Find yourself dousing proverbial fires all day? Frazzled, knackered, literally burned out by the time the whistle blows? When you’ve barely got a handle on this moment, let alone today, it’s exceedingly difficult to plan effectively for the all-important future. Then you’re left with the grim inevitability that terrorized Macbeth into an early grave:
To-morrow, and to-morrow, and to-morrow,
Creeps in this petty pace from day to day,
To the last syllable of recorded time;
And all our yesterdays have lighted fools
The way to dusty death …
Don’t be one of Shakespeare’s fools just following those streetlamps thinking they’re making progress. Adopt a mission-based mindset, focusing most of your time and energy on those thoughts and activities that move you closer to your personal purpose, your calling, the legacy you want to leave.
“That’s easy for you to say, Focus Nerds! You don’t have to deal with the shit that rolls downhill in my daily life!”

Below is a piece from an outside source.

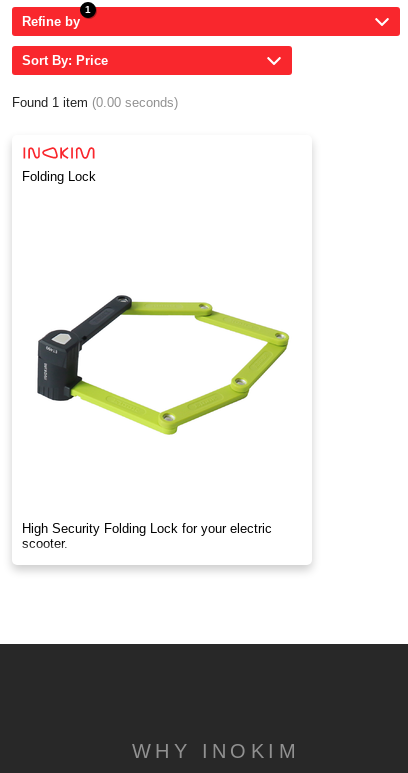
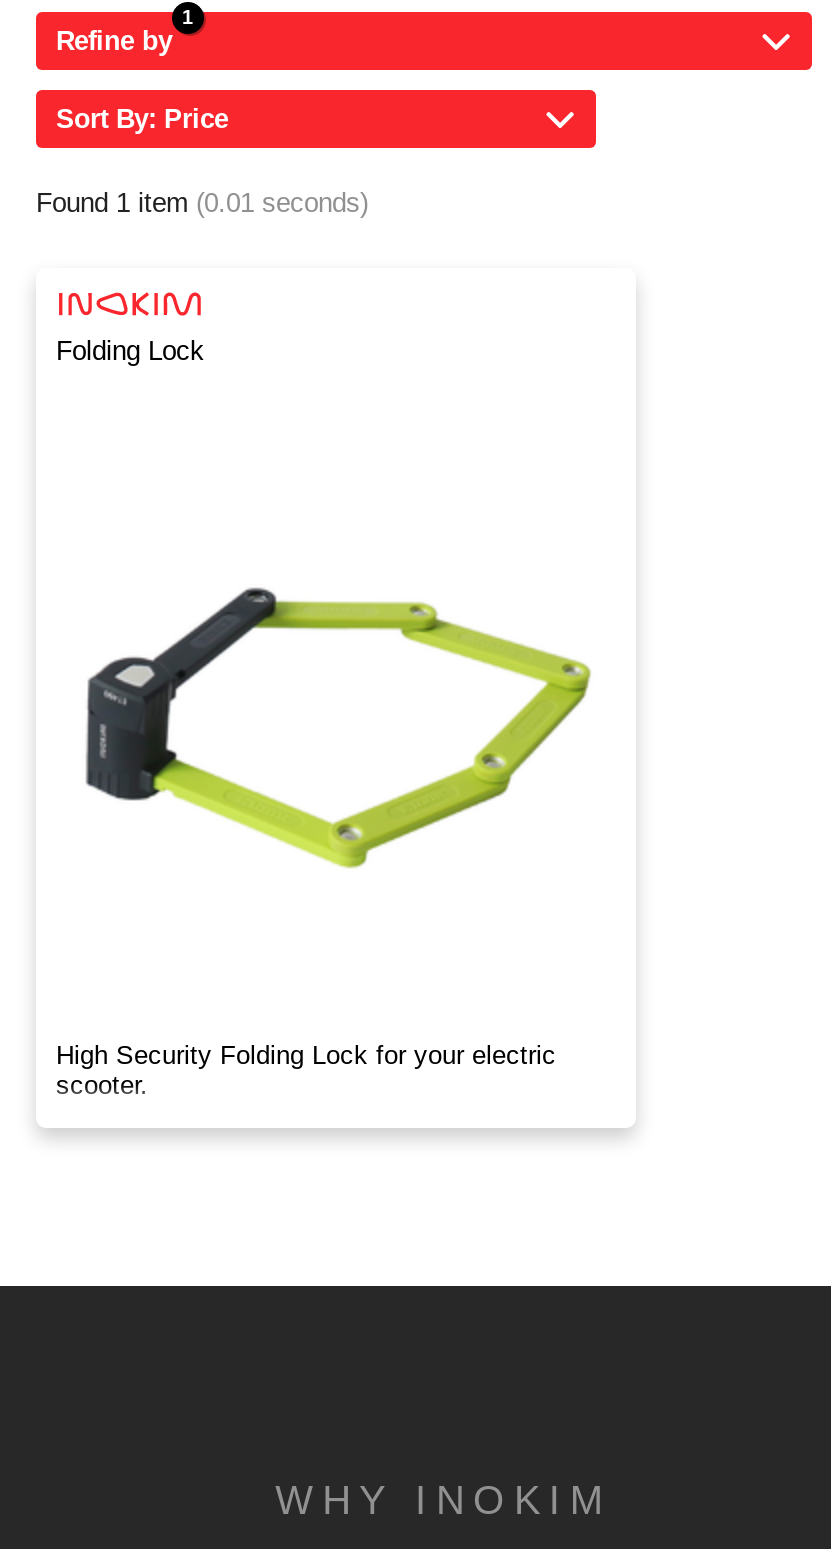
[12,95,178,110] Found 1 item (0.00 seconds) -> [36,188,368,218] Found 1 item (0.01 seconds)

Of course we do. We, too, find ourselves victimized – brutalized – by what author Douglas Rushkoff refers to as “Present Shock,” the “continuous now” of digitized instantaneity. Paradoxically, focus tools like ours can backfire if they encourage us to concentrate on this continuous and perpetual now. See, that makes the future – where we leave our mark – maddeningly elusive. We get a temporary sense of accomplishment – a quick dopamine dose – by ticking off items on our endless to-do lists, and whacking the various moles that pop up in between.
But are we getting any closer to what really matters to us, the big picture stuff?

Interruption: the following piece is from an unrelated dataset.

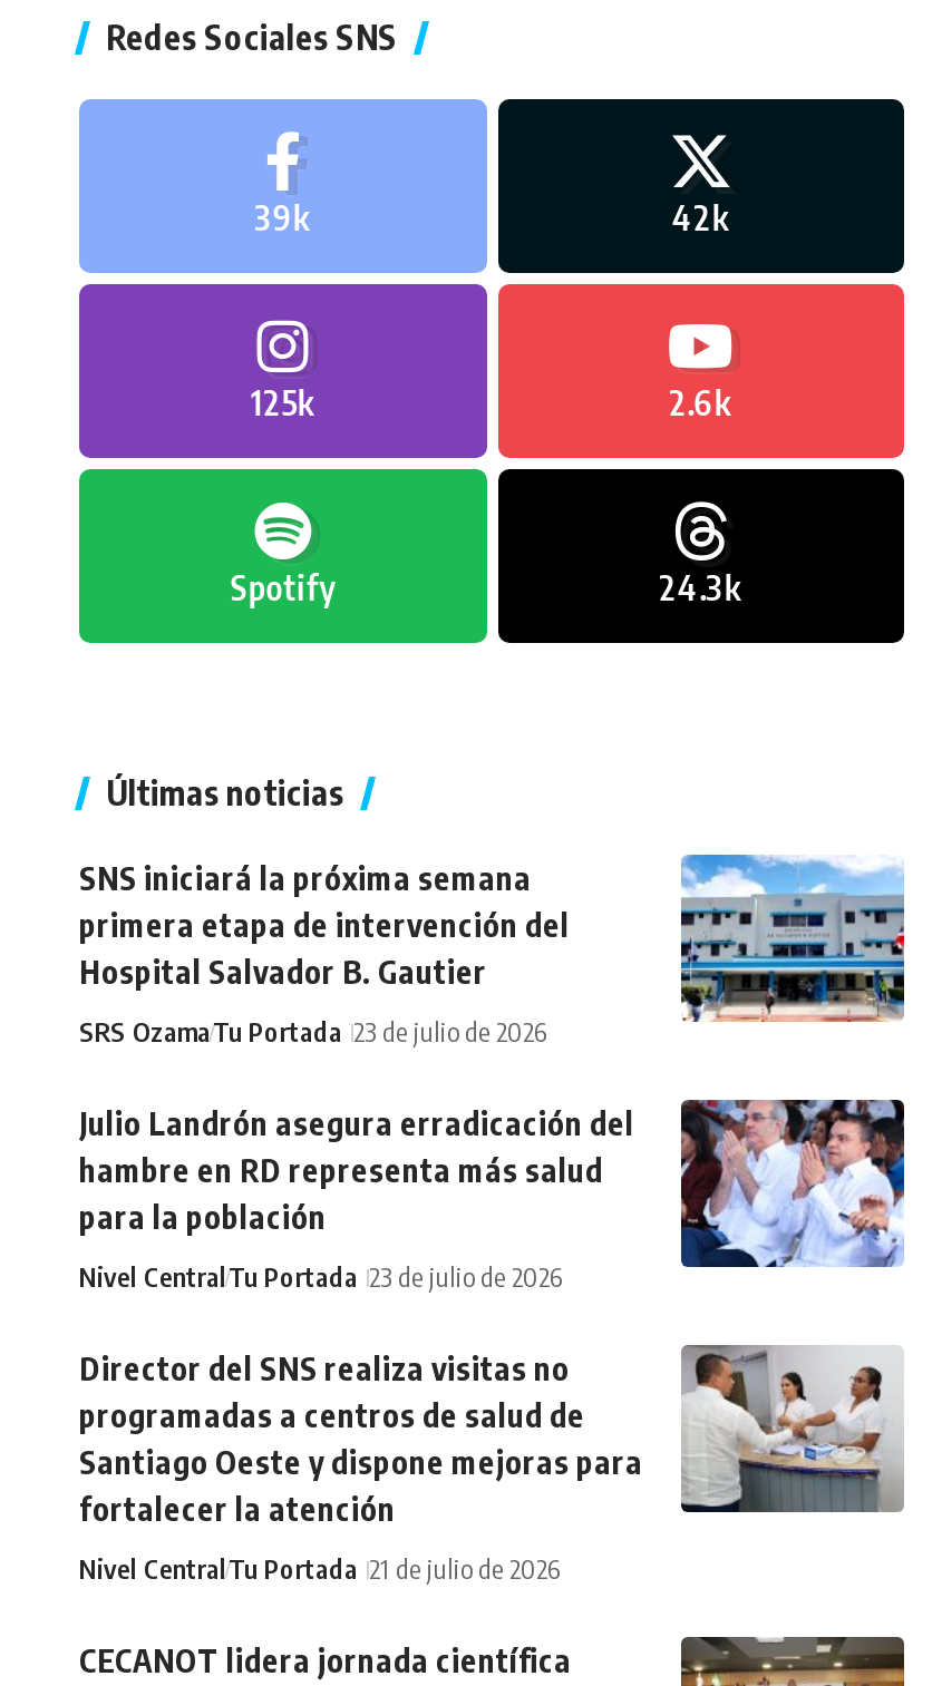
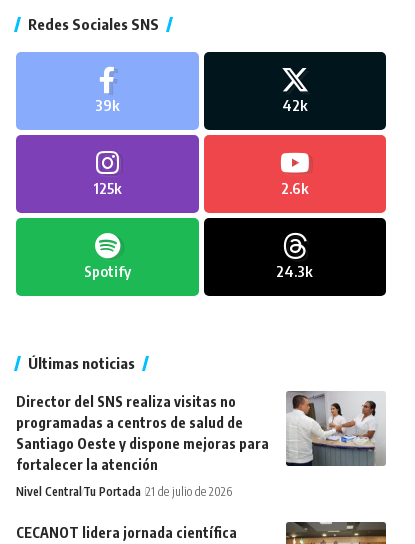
[79,852,904,1293] [image] | SNS iniciará la próxima semana | primera etapa de intervención del | Hospital Salvador B. Gautier | SRS OzamaTu Portada 23 de julio de 2026 | Julio Landrón asegura erradicación del | hambre en RD representa más salud | para la población | Nivel CentralTu Portada 23 de julio de 2026 -> none
[679,1098,906,1269] [image] -> none

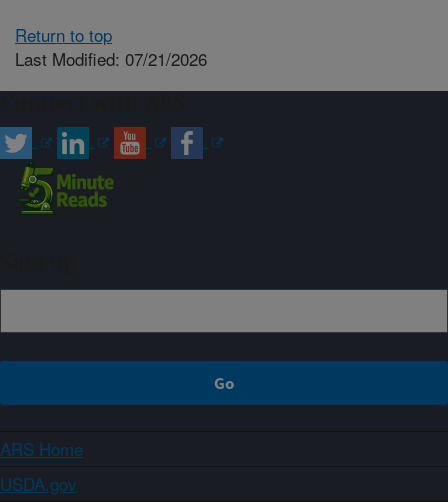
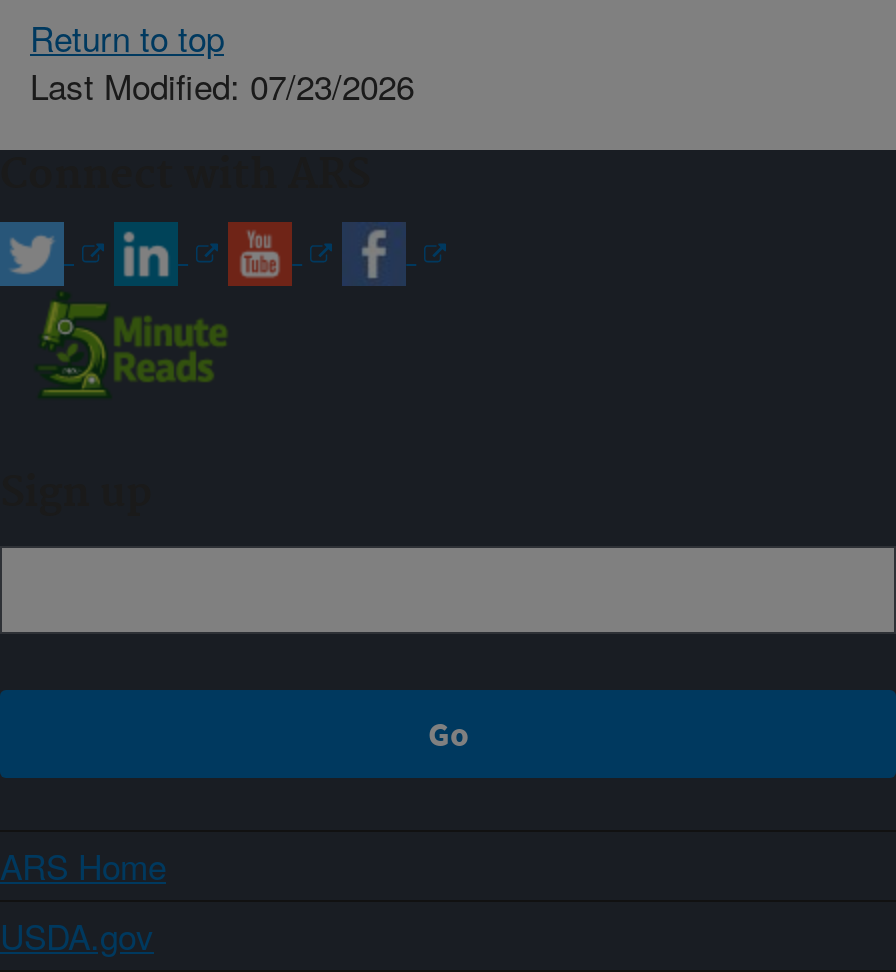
[15,46,207,70] Last Modified: 07/21/2026 -> [30,59,414,109] Last Modified: 07/23/2026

May we suggest you experiment with allotting time to the more productive side of the Eisenhower Decision Matrix? We find attributed to Dwight D. Eisenhower, expert general and eventual Cold War president, this legendary and profound axiom:
“What is important is seldom urgent and what is urgent is seldom important.”
Makes sense, right? But much easier said than done.
Look, some things – especially in our über-now-oriented (digital) world, where Caitlyn Jenner’s latest tweet gets as much airtime in our minds as major policy decisions – require us to deal with now. You can’t put them off, or the consequences might be dire.
Or do many of those things only seem important, because we constantly confuse the concepts of urgent and important? Because the tech maestros of app engineering, like those who design slot machines – like dope peddlers – manipulate our neurochemistry in order to set off our alarm bells whenever they want?
Cell phone buzzing? Urgent, yes. But almost never important.
Bottom line is trying to put out undying fires sucks time from that inelastic and finite resource, leaving less for what really matters. So what’s the secret? How to do you rise above the quotidian firefighter in terms of your focus? What behavior can you adopt to catapult your progress into the top 1 percent of high-achievers? Is it to put your firehose and Halligan tool down and simply let the motherf****r burn?
The secret is twofold:
1. Learn to distinguish quickly between real urgency and ostensible urgency. The roof’s not really on fire because your email inbox blinky thing is going off. And NOTHING important ever happened in the history of the Milky Way on Facebook. Nothing. Ever.
2. Budget lots of time and energy to fire prevention. Tomorrow’s emergencies are often the result of lack of planning today. Don’t leave the stove and iron on today – don’t leave canisters of flammables near frayed wires – and you’ll dramatically decrease the incidence of fire. Contingency planning – and more on that in a future blog – “insurance,” etc. is important.
Imagine yourself on death’s door tomorrow. Do it. Will you express a sense of accomplishment because your inbox is almost empty? Because you never let a call go unanswered? Because you entertained every inane interruption of your mission?